There isn't a single baby group running or in fact anything to do to make life enjoyable, rather than just an existence that needs to be borne
Shock horror!! The thought of having to withstand circumstances which make life less enjoyable.....in a pandemic!! Who would have thought it!! I I'm afraid that life for a long time was an existence was to be brone (for most poor or working class people anyway). I don't believe that this should undermine our effort to create a better world, but it does help in gaining a bit of perspective from time to time when life throws difficulties in our way. When I was getting really annoyed at the fact we have a tiny patch of grass as a 'garden' in our tiny, rented, excuse of a house where everything seems wonky or about to break because it was a shoddily built new home, when I've got frustrated at the lack of privacy, I reminded myself that there are people in inner cities who have no private outside space whatsoever.
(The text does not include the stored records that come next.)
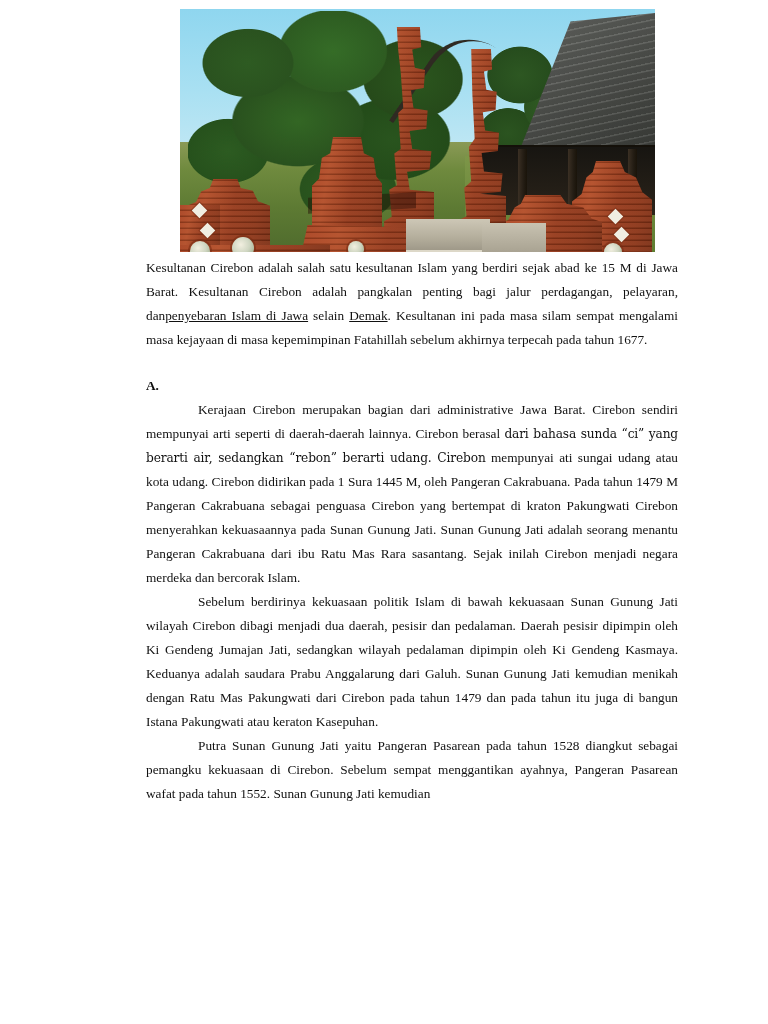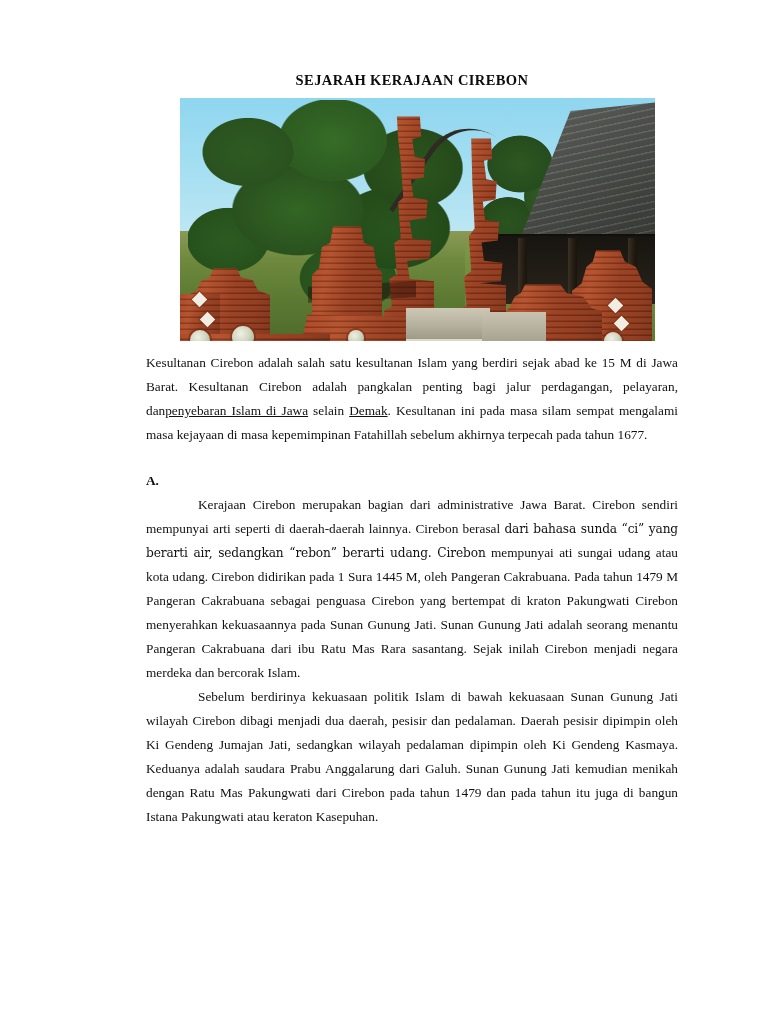--- a/index.html
+++ b/index.html
@@ -257,21 +257,21 @@
   .para {
     margin: 0;
     font-size: 13.3px;
     line-height: 24px;
     text-align: justify;
     text-justify: inter-word;
     color: #111111;
     font-family: "Liberation Serif", "DejaVu Serif", serif;
   }
   .para.lead {
-    margin-top: 10px;
+    margin-top: 4px;
   }
   .para.indent {
     text-indent: 52px;
   }
 
   a.doclink {
     color: #111111;
     text-decoration: underline;
   }
 
@@ -295,21 +295,20 @@
     font-size: 12.2px;
     letter-spacing: -0.15px;
   }
 </style>
 </head>
 <body>
 
 <div class="page">
   <div class="content">
 
-    <h1 class="doc-title">SEJARAH KERAJAAN CIREBON</h1>
 
     <div class="figure">
       <div class="photo">
         <div class="sky"></div>
         <div class="ground"></div>
         <div class="ground-right"></div>
 
         <div class="tree"></div>
         <div class="tree-small-r"></div>
         <div class="tree-far-1"></div>
@@ -351,15 +350,16 @@
     <p class="para lead"><span>Kesultanan Cirebon adalah salah satu kesultanan Islam yang berdiri sejak abad ke 15 M di Jawa Barat. Kesultanan Cirebon adalah pangkalan penting bagi jalur perdagangan, pelayaran, dan</span><a href="#" class="doclink">penyebaran Islam di Jawa</a><span> selain </span><a href="#" class="doclink">Demak</a><span>. Kesultanan ini pada masa silam sempat mengalami masa kejayaan di masa kepemimpinan Fatahillah sebelum akhirnya terpecah pada tahun 1677.</span></p>
 
     <div class="section-head">
       <span class="section-letter">A.</span>
     </div>
 
     <p class="para indent"><span>Kerajaan Cirebon merupakan bagian dari administrative Jawa Barat. Cirebon sendiri mempunyai arti seperti di daerah-daerah lainnya. Cirebon berasal</span> <span class="altface">dari bahasa sunda “ci” yang berarti air, sedangkan “rebon” berarti udang. Cirebon</span> <span>mempunyai ati sungai udang atau kota udang. Cirebon didirikan pada 1 Sura 1445 M, oleh Pangeran Cakrabuana. Pada tahun 1479 M Pangeran Cakrabuana sebagai penguasa Cirebon yang bertempat di kraton Pakungwati Cirebon menyerahkan kekuasaannya pada Sunan Gunung Jati. Sunan Gunung Jati adalah seorang menantu Pangeran Cakrabuana dari ibu Ratu Mas Rara sasantang. Sejak inilah Cirebon menjadi negara merdeka dan bercorak Islam.</span></p>
 
     <p class="para indent">Sebelum berdirinya kekuasaan politik Islam di bawah kekuasaan Sunan Gunung Jati wilayah Cirebon dibagi menjadi dua daerah, pesisir dan pedalaman. Daerah pesisir dipimpin oleh Ki Gendeng Jumajan Jati, sedangkan wilayah pedalaman dipimpin oleh Ki Gendeng Kasmaya. Keduanya adalah saudara Prabu Anggalarung dari Galuh. Sunan Gunung Jati kemudian menikah dengan Ratu Mas Pakungwati dari Cirebon pada tahun 1479 dan pada tahun itu juga di bangun Istana Pakungwati atau keraton Kasepuhan.</p>
 
+    <p class="para indent">Putra Sunan Gunung Jati yaitu Pangeran Pasarean pada tahun 1528 diangkut sebagai pemangku kekuasaan di Cirebon. Sebelum sempat menggantikan ayahnya, Pangeran Pasarean wafat pada tahun 1552. Sunan Gunung Jati kemudian</p>
 
   </div>
 </div>
 
 </body></html>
You say that Covid has cost you a lot emotionally? Yes, me too. I have been through a lot this year and sometimes wonder why I even bother. I've had vital opportunities (which could have been life changing) disappear because of Covid, just at the point where I was extremely vulnerable in life and already in an incredibly shit situation, yet I don't think it's 'unfair'. I don't think 'I didn't sign up to this!!' as if I had ordered a luxury experience and life dared not to deliver!
Shit happens, but Covid didn't specifically target me. I and millions other people were affected together. We didn't deserve it. It happened at a time my life was already in turmoil and then the pandemic happened. I've had Covid and I'm lucky to be healthy after it. Many more people have had it far worse, including long Covid. Someone very close to me could have been killed because covid made his oxygen drop suddenly, he collapsed and hit his head on the floor. Luckily he was ok but it's not that difficult to die because of a head injury, especially when a blood clot develops. Count yourself lucky that you don't know anyone who died or had to be hospitalized.
However, when I feel sorry for myself, for the massive struggle I now face in my life, I try to think of my grandparents who were a part of the War effort. Some of them had their lives turned upside down, witness horrors that are unimaginable to us. I think of them listening to people feel sad that they have to stay at home, despite having broadband, TV to entertain them all day long, video chat to keep in contact with people from all over the world in homes with an indoor toilet and central heating. I imagine the women who worked long dangerous hours at the munitions factories, who did back-breaking work listen to our worries now, who had to get on with it despite being scared they'd be blown to pieces by an air raid.
Digital services services are not a substitute for in-person contact of course and a lot of people want to and need to get out of the house, but looking at the past does put things into perspective. Yes it's shit, really fucking shit, but it won't be this shit forever (might be for other reasons though but that's for a different post I think).
I feel sorry for your babies - it's important for children to socialise and play with each other for their development. I hope that changes really soon for them.
In the meantime I'm afraid you will have to endure some hardship for a bit longer as part of a team effort so we can get through this as quickly as possible.